■ ACTIVITY ■
Wherever the word "fetch" shows up in the data, report the line it sits in.
[Start of Attachment]
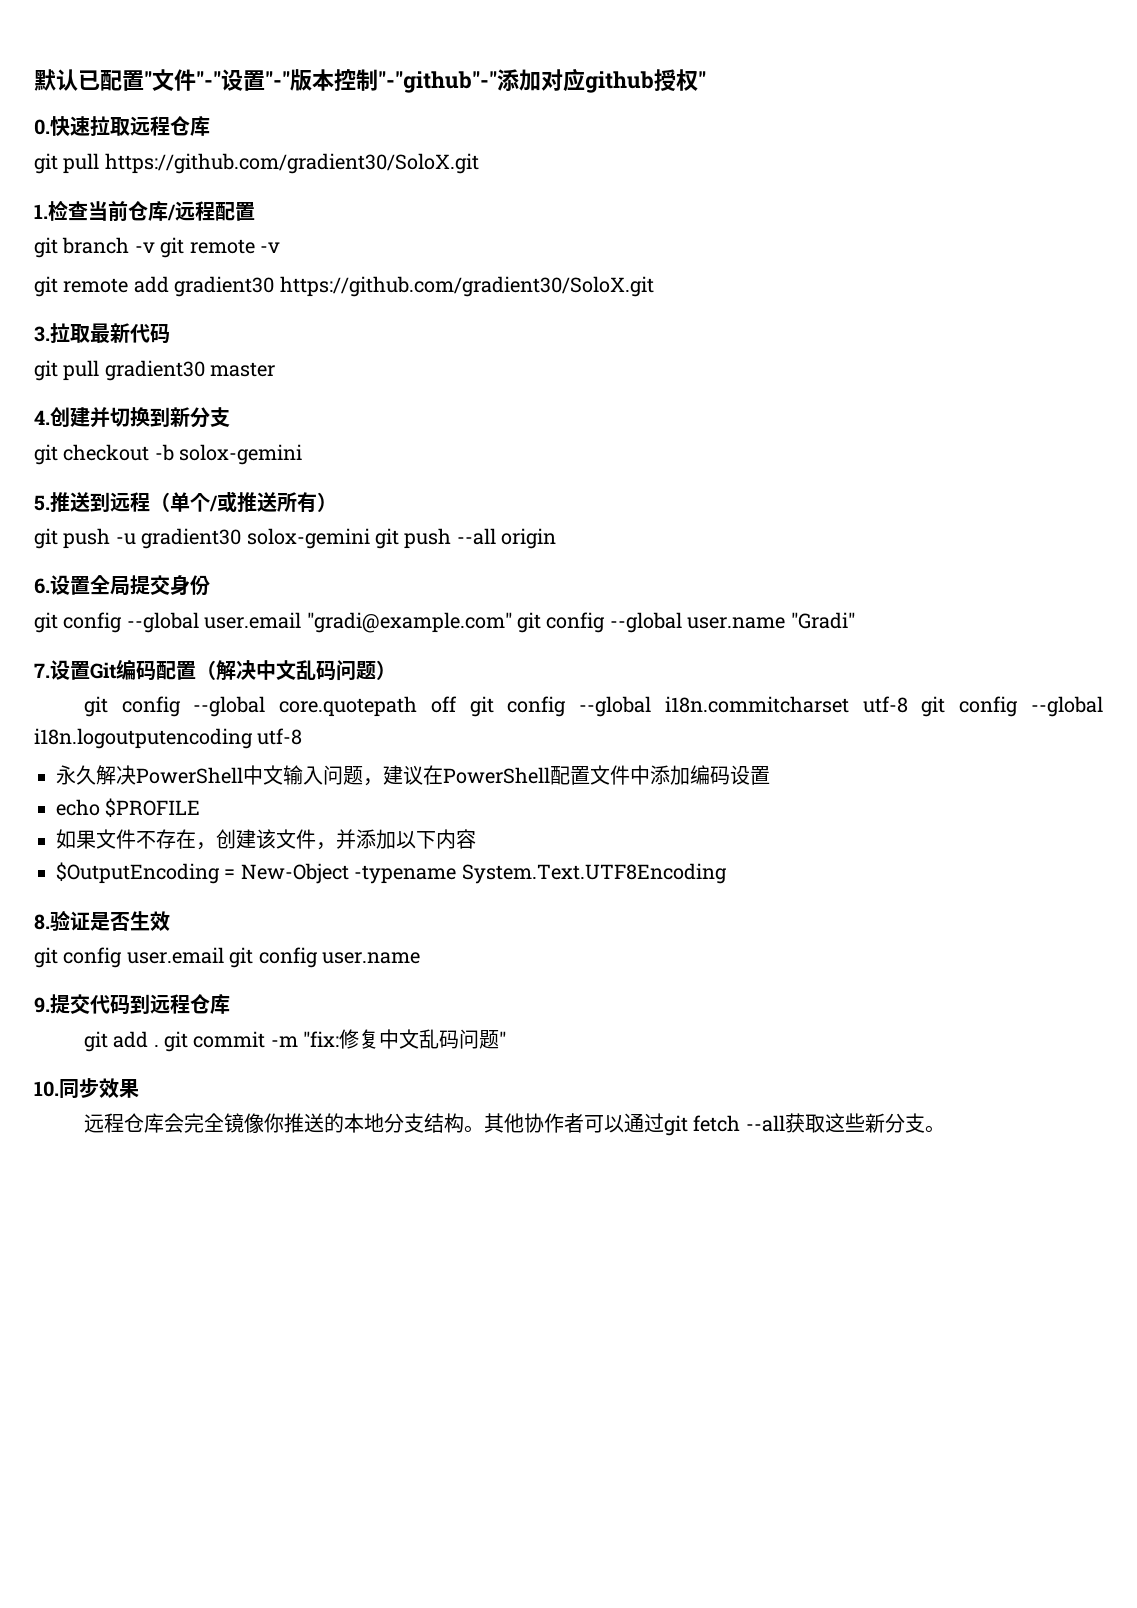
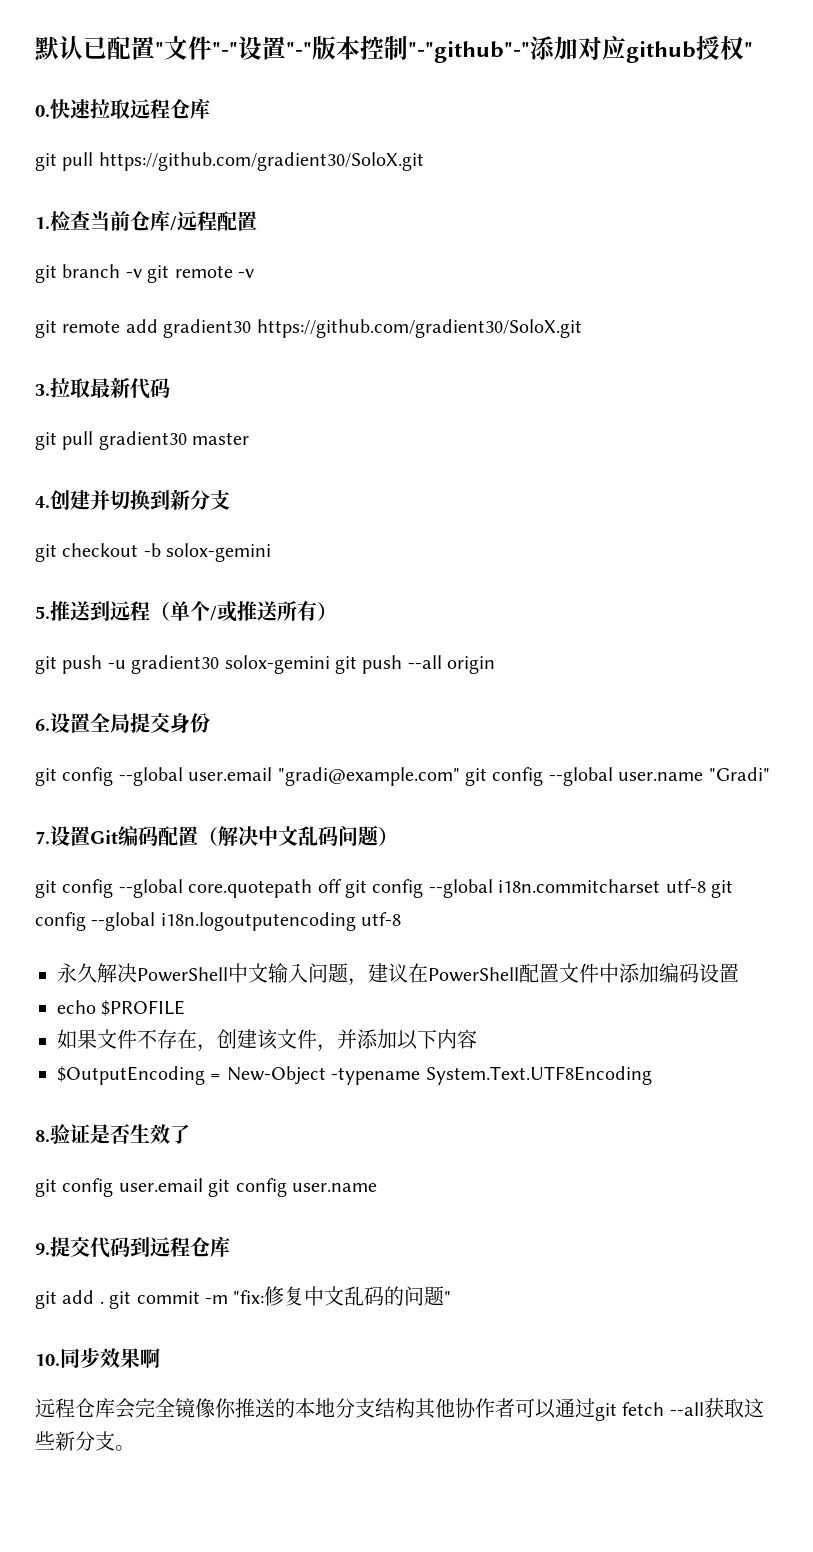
- 8.验证是否生效
+ 8.验证是否生效了
- git add . git commit -m "fix:修复中文乱码问题"
+ git add . git commit -m "fix:修复中文乱码的问题"
- 10.同步效果
+ 10.同步效果啊
- 远程仓库会完全镜像你推送的本地分支结构。其他协作者可以通过git fetch --all获取这些新分支。
+ 远程仓库会完全镜像你推送的本地分支结构其他协作者可以通过git fetch --all获取这些新分支。

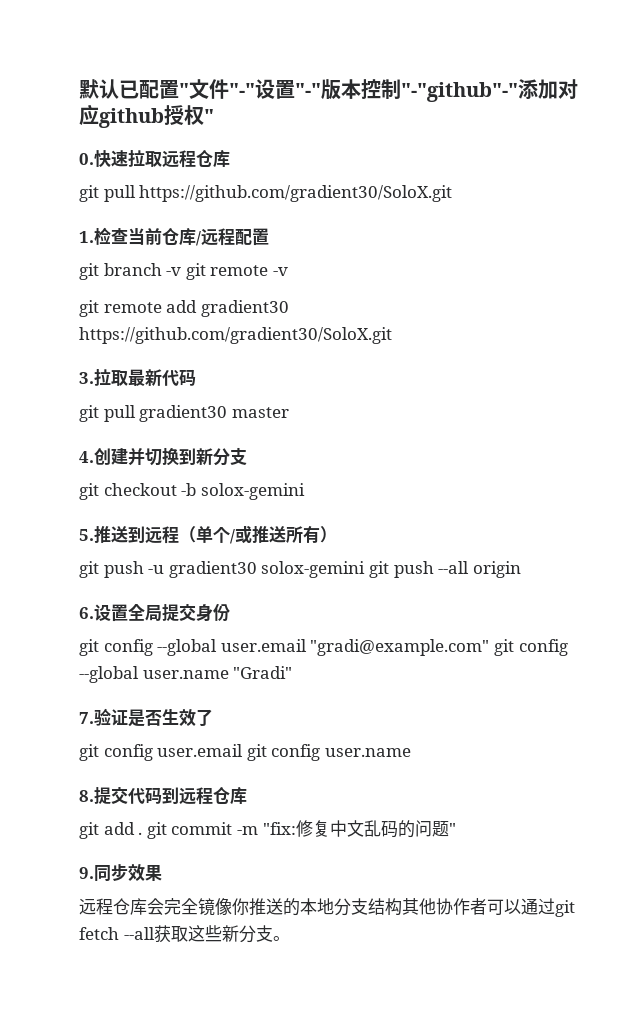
- 7.设置Git编码配置（解决中文乱码问题）
- git config --global core.quotepath off git config --global i18n.commitcharset utf-8 git config --global i18n.logoutputencoding utf-8
- 永久解决PowerShell中文输入问题，建议在PowerShell配置文件中添加编码设置
- echo $PROFILE
- 如果文件不存在，创建该文件，并添加以下内容
- $OutputEncoding = New-Object -typename System.Text.UTF8Encoding
- 8.验证是否生效了
+ 7.验证是否生效了
- 9.提交代码到远程仓库
+ 8.提交代码到远程仓库
- 10.同步效果啊
+ 9.同步效果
[End of Attachment]
■ ANSWER TO THIS PROBLEM ■
- 远程仓库会完全镜像你推送的本地分支结构。其他协作者可以通过git fetch --all获取这些新分支。
+ 远程仓库会完全镜像你推送的本地分支结构其他协作者可以通过git fetch --all获取这些新分支。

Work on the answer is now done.